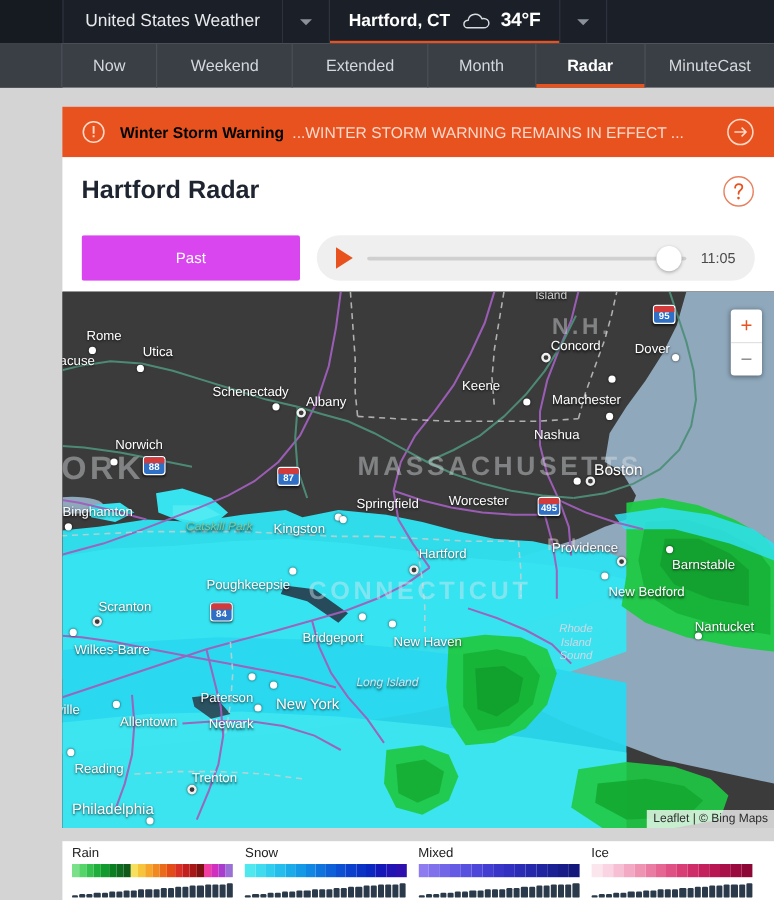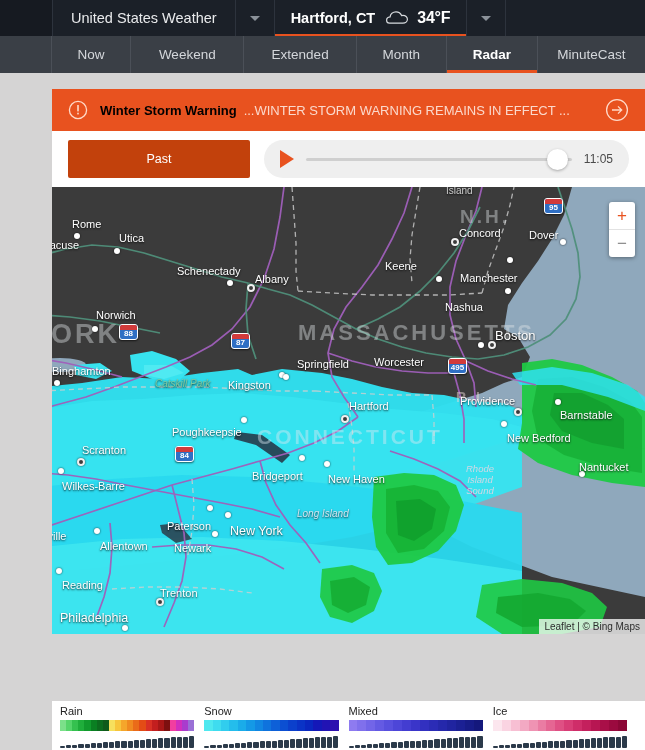--- a/index.html
+++ b/index.html
@@ -247,6 +247,14 @@
 
   <div class="card">
 
+    <div class="card-head">
+      <span class="card-title">Hartford Radar</span>
+      <svg class="help-btn" width="27" height="27" viewBox="0 0 27 27">
+        <circle cx="13.5" cy="13.5" r="12.2" fill="none" stroke="#e8805f" stroke-width="1.2"></circle>
+        <path d="M10.6 10.4c0-1.7 1.3-2.9 3-2.9 1.8 0 3 1.1 3 2.6 0 1.3-.7 2-1.8 2.7-1 .7-1.3 1.2-1.3 2.2v.5" fill="none" stroke="#e8521f" stroke-width="1.5" stroke-linecap="round"></path>
+        <circle cx="13.4" cy="19.1" r="1.1" fill="#e8521f"></circle>
+      </svg>
+    </div>
 
     <div class="controls">
       <div class="seg">

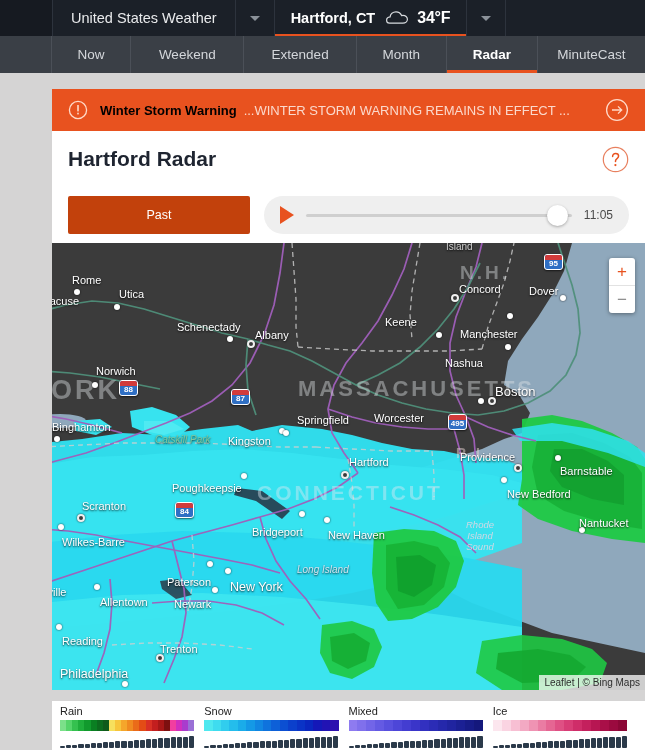--- a/index.html
+++ b/index.html
@@ -100,7 +100,7 @@
     flex:1;display:flex;align-items:center;justify-content:center;
     font-size:12.5px;color:#9a9a9a;cursor:pointer;
   }
-  .seg-item.on{background:#c2410c;color:#ffffff;}
+  .seg-item.on{background:#d946ef;color:#ffffff;}
 
   .player{
     flex:1;height:38px;background:#efefef;border-radius:19px;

→ **About this exercise**: Exactly as written, reproduce all of the entries while dropping the pictures.

→ **Your solution**:
--- a/index.html
+++ b/index.html
@@ -247,6 +247,14 @@
 
   <div class="card">
 
+    <div class="card-head">
+      <span class="card-title">Hartford Radar</span>
+      <svg class="help-btn" width="27" height="27" viewBox="0 0 27 27">
+        <circle cx="13.5" cy="13.5" r="12.2" fill="none" stroke="#e8805f" stroke-width="1.2"></circle>
+        <path d="M10.6 10.4c0-1.7 1.3-2.9 3-2.9 1.8 0 3 1.1 3 2.6 0 1.3-.7 2-1.8 2.7-1 .7-1.3 1.2-1.3 2.2v.5" fill="none" stroke="#e8521f" stroke-width="1.5" stroke-linecap="round"></path>
+        <circle cx="13.4" cy="19.1" r="1.1" fill="#e8521f"></circle>
+      </svg>
+    </div>
 
     <div class="controls">
       <div class="seg">

--- a/index.html
+++ b/index.html
@@ -100,7 +100,7 @@
     flex:1;display:flex;align-items:center;justify-content:center;
     font-size:12.5px;color:#9a9a9a;cursor:pointer;
   }
-  .seg-item.on{background:#c2410c;color:#ffffff;}
+  .seg-item.on{background:#d946ef;color:#ffffff;}
 
   .player{
     flex:1;height:38px;background:#efefef;border-radius:19px;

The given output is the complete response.